Notes to Consolidated Financial Statements (continued)

(Expressed in Canadian dollars, unless otherwise noted)

Years ended June 30, 2009, 2008 and 2007

15.	Financial instruments (continued):

(b)

Risks arising from financial instruments and risk management:

The Company's activities expose it to a variety of financial risks: market risk (including foreign exchange and interest rate risks), credit risk and liquidity risk. Risk management is the responsibility of the Company, which identifies, evaluates and, where appropriate, mitigates financial risks.

(i)

Foreign exchange risk:

The Company operates in Canada and the United States and has relationships with entities in other countries. Foreign exchange risk arises because the cost of transactions denominated in foreign currencies may vary due to changes in exchange rates ("transaction exposures").
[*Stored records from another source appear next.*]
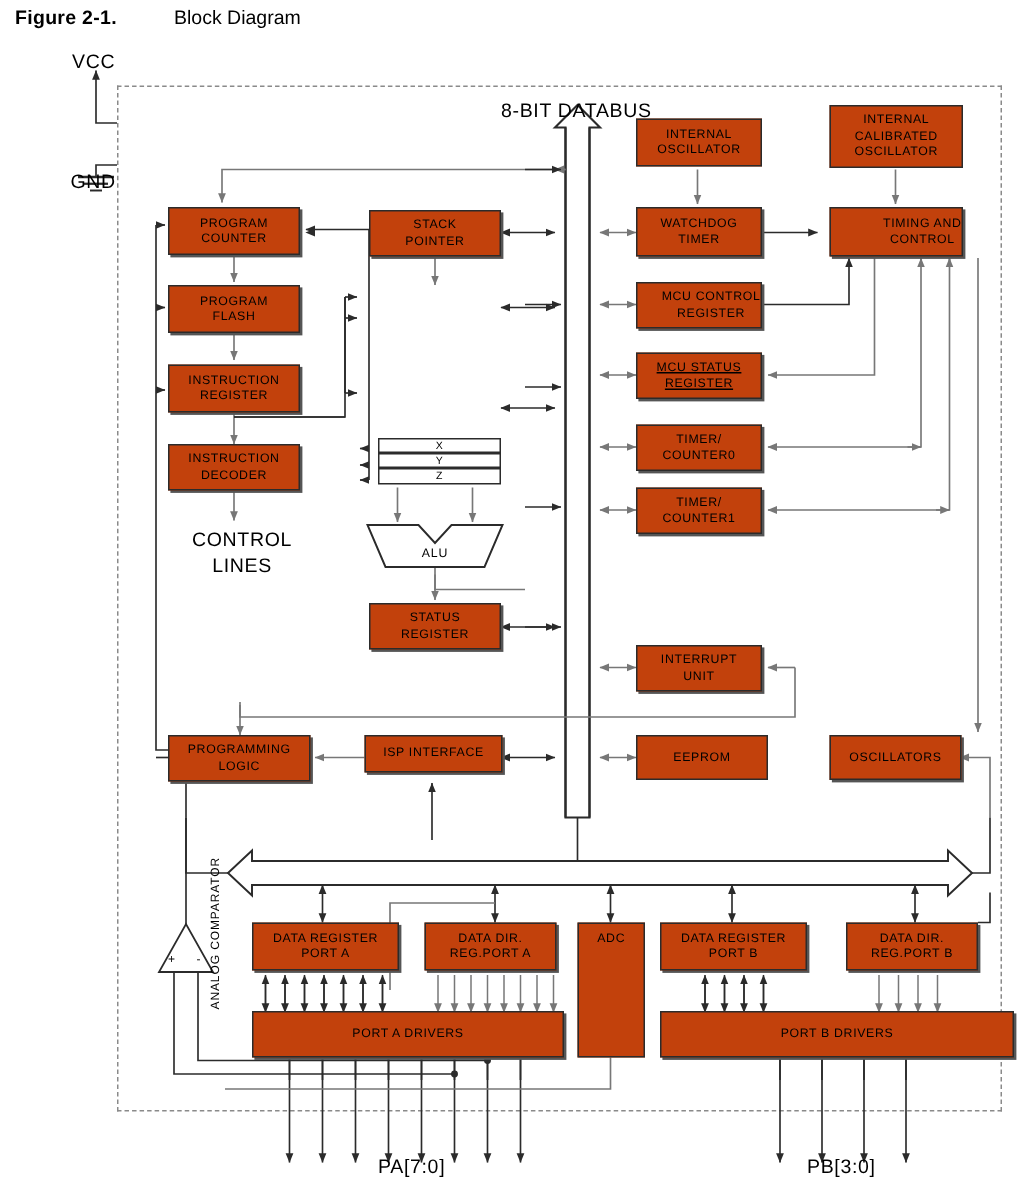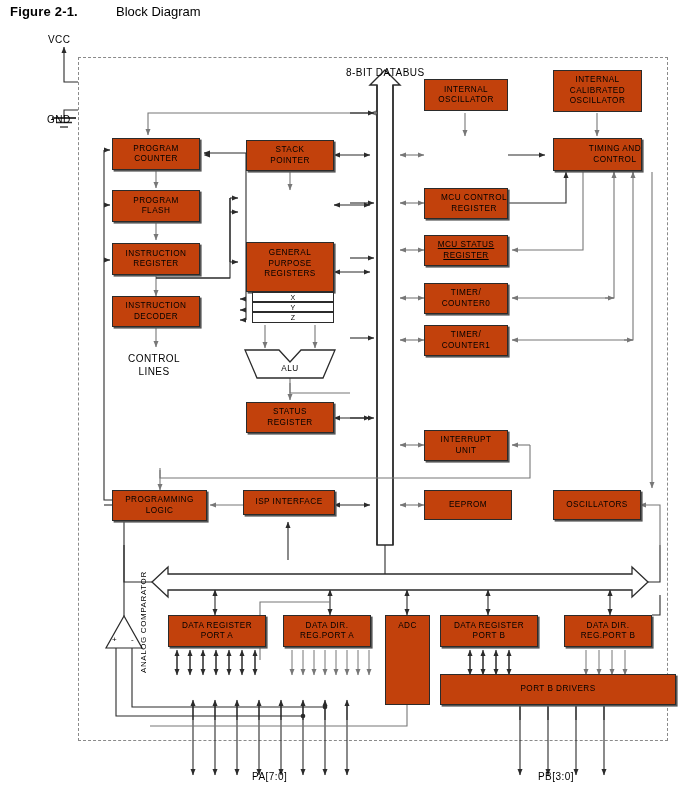"VCC" .lbl { font-size: 10px -> 13px }
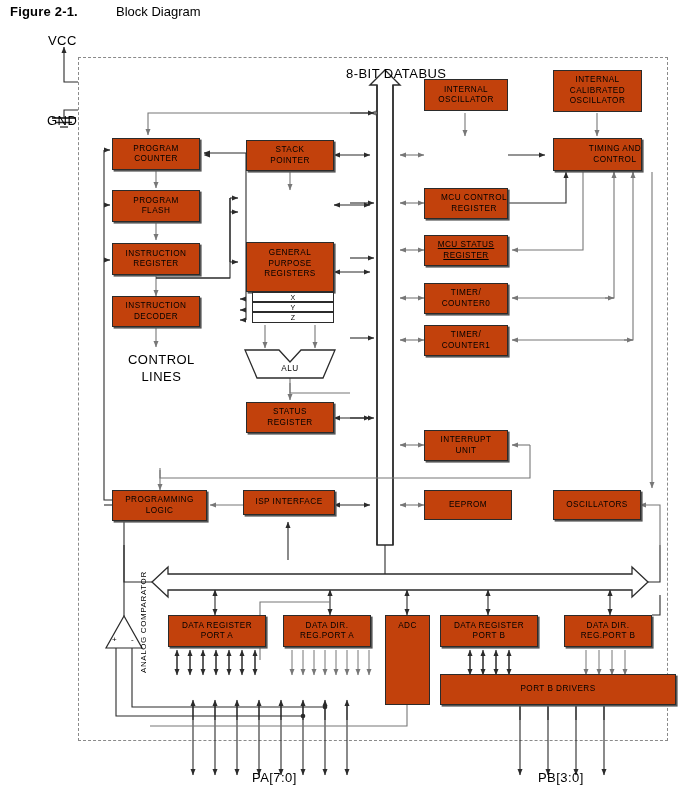"8-BIT DATABUS" div.lbl { margin-left: 12px -> none }
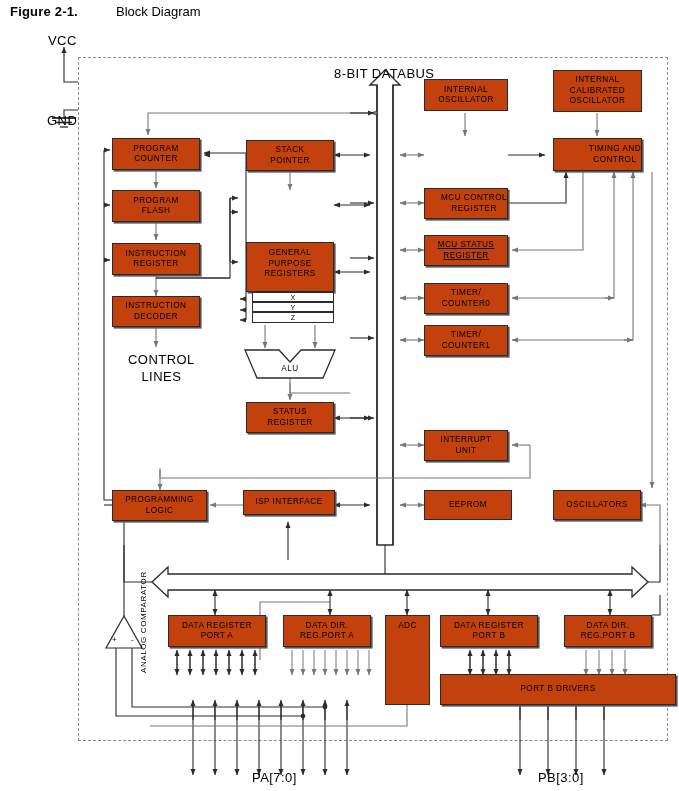"WATCHDOG" div.blk { html: none -> <div> <span> <span>WATCHDOG</span> <span>TIMER</span> </span> </div> }
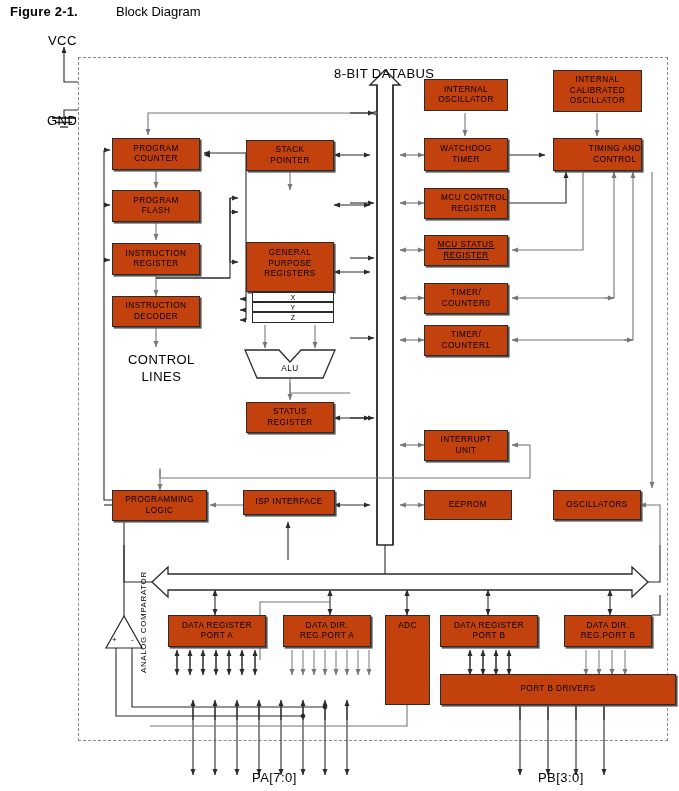"GENERAL" div.blk { html: <div> <span> <span>GENERAL</span> <span>PURPOSE</span> <span>REGISTERS</span> </span> </div> -> none }
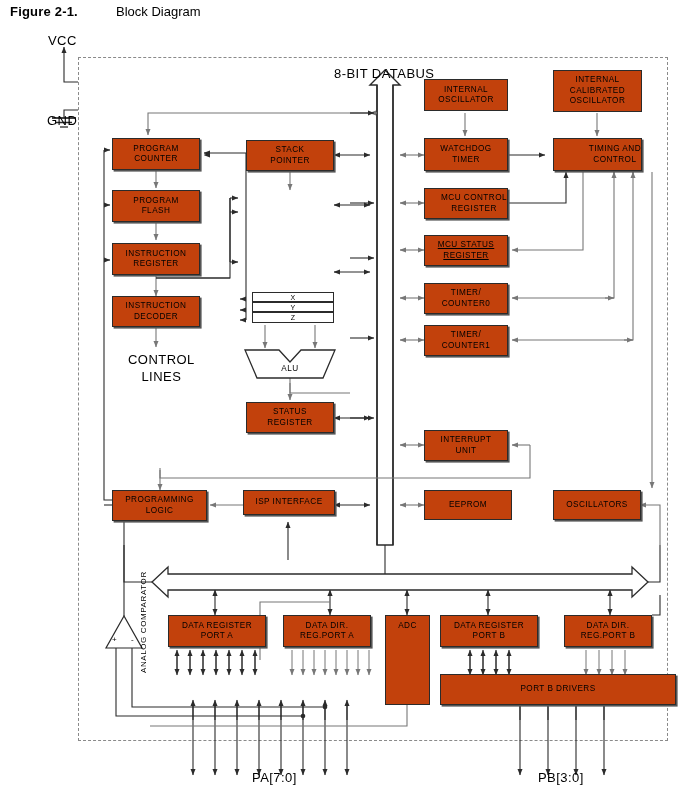"PORT A DRIVERS" div.blk { html: none -> <div> <span>PORT A DRIVERS</span> </div> }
Balances in foreign currencies at June 30, 2009 were approximately:

	U.S. dollars			Euros

Cash and short-term deposits	$	344,999		€	23,502
Accounts receivable		29,917			–
Accounts payable and accrued liabilities		(103,337	)		–

	$	271,579		€	23,502

Fluctuations in the U.S. dollar exchange rate may potentially have a significant impact on the Company's results of operations.

(ii)

Interest rate risk:

The Company is exposed to interest rate risk to the extent that short-term deposits are at a fixed rate of interest and their market value can vary with the change in market interest rates. The Company's maximum exposure to interest rate risk is based on the effective interest rate and the current carrying value of these assets. The Company monitors market interest rates and mitigates against interest rate risk by not investing in deposits longer than 18 months.

F-28

YM BIOSCIENCES INC.

Notes to Consolidated Financial Statements (continued)

(Expressed in Canadian dollars, unless otherwise noted)
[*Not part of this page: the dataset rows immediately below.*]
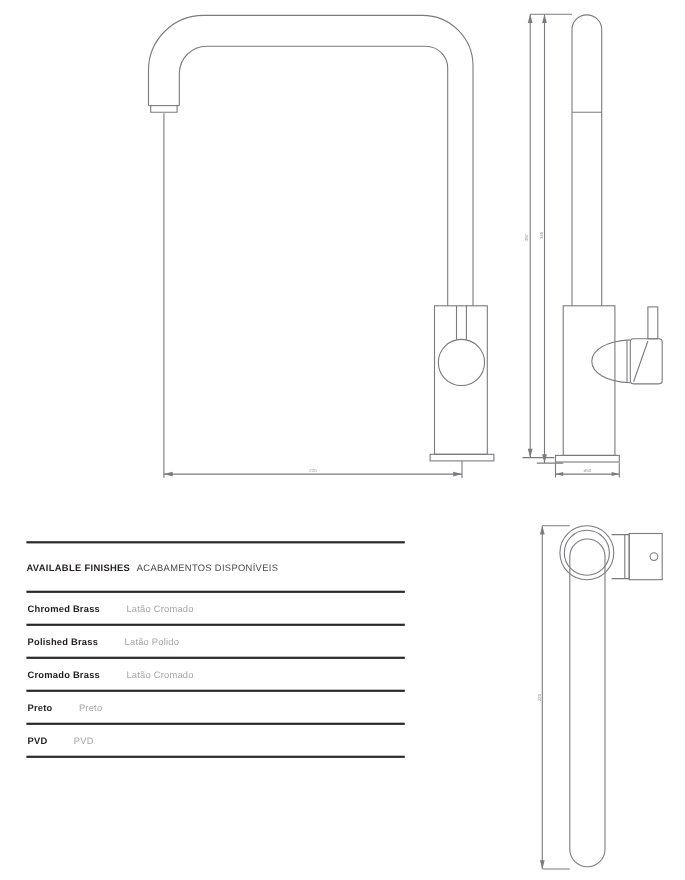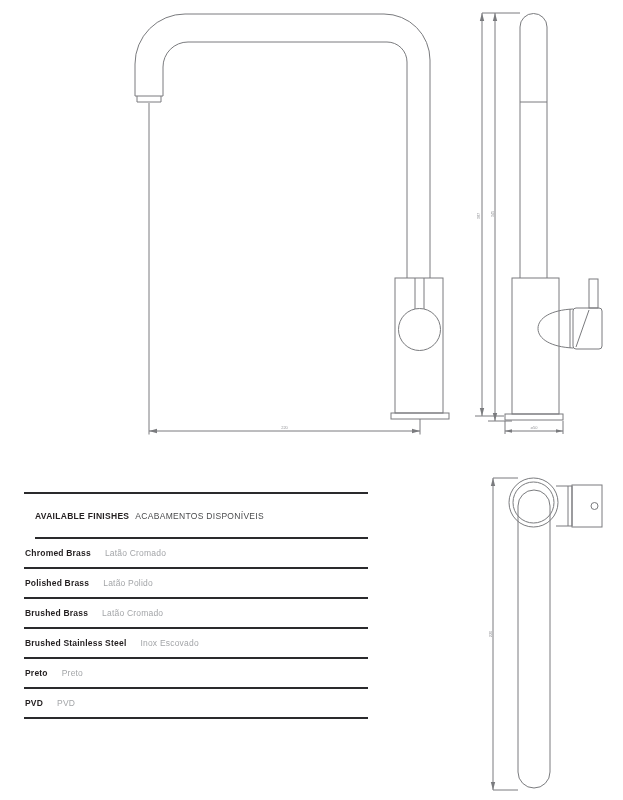"AVAILABLE FINISHES" .fin-header { margin-left: 11px -> none }
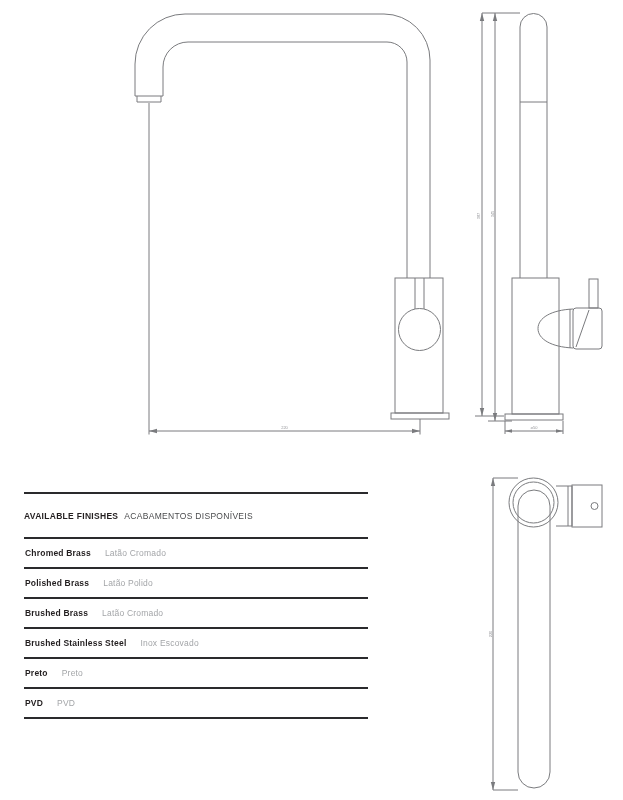"Chromed Brass" .fin-row { gap: 14px -> 24px }
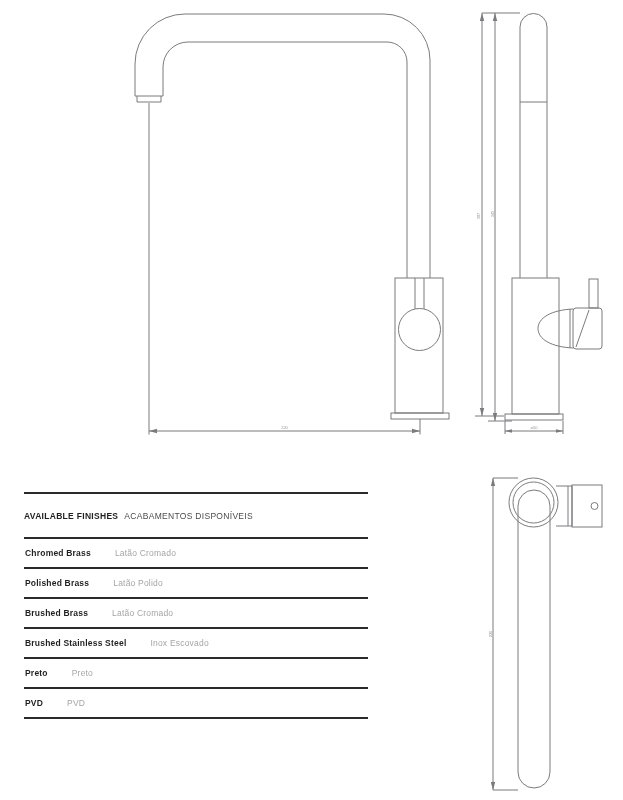"Brushed Brass" span.row-en { text: Brushed -> Cromado }
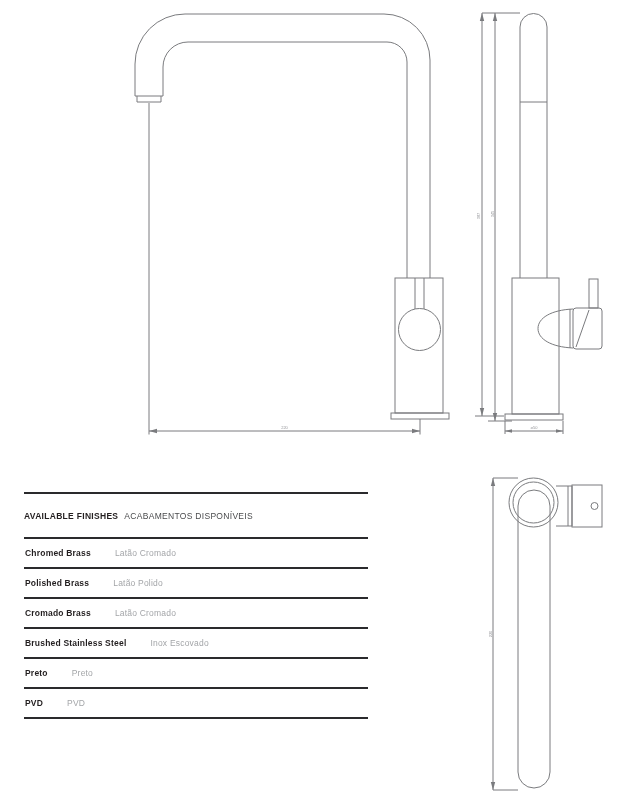"Brushed Stainless Steel" div.fin-row { html: <div> <span>Brushed Stainless Steel</span> <span>Inox Escovado</span> </div> -> none }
Years ended June 30, 2009, 2008 and 2007

15.	Financial instruments (continued):

There is a risk that future cash flows from invested cash, cash equivalents and short-term deposits will vary as the market interest rates fluctuate because these investments earn interest at market rates. Based on the June 30, 2009 balance of approximately $42 million, a variation of 100 basis points in the market interest rate could affect the consolidated statement of operations and comprehensive loss and deficit by approximately $420,000. For the year ended June 30, 2009, the Company recorded interest income of $1.070 million (2008 - $2.584 million; 2007 - $3.240 million) in relation to these assets.

(iii)

Credit risk:

Accounts receivable are subject to normal credit risk. The maximum exposure to credit risk is equal to the carrying value of the accounts receivable. The Company regularly assesses the accounts receivable and takes action to collect the amounts or provide adequate reserves against doubtful accounts. The Company currently has no reserve for doubtful accounts as there have been no bad debts to date.

(iv)

Liquidity risk:

Liquidity risk is the risk that the current financial obligations exceed the cash available to satisfy those obligations at any point in time. The Company's objective in managing liquidity risk is to maintain sufficient readily available cash in order to meet its liquidity requirements. The Company achieves this by maintaining sufficient cash and cash equivalents.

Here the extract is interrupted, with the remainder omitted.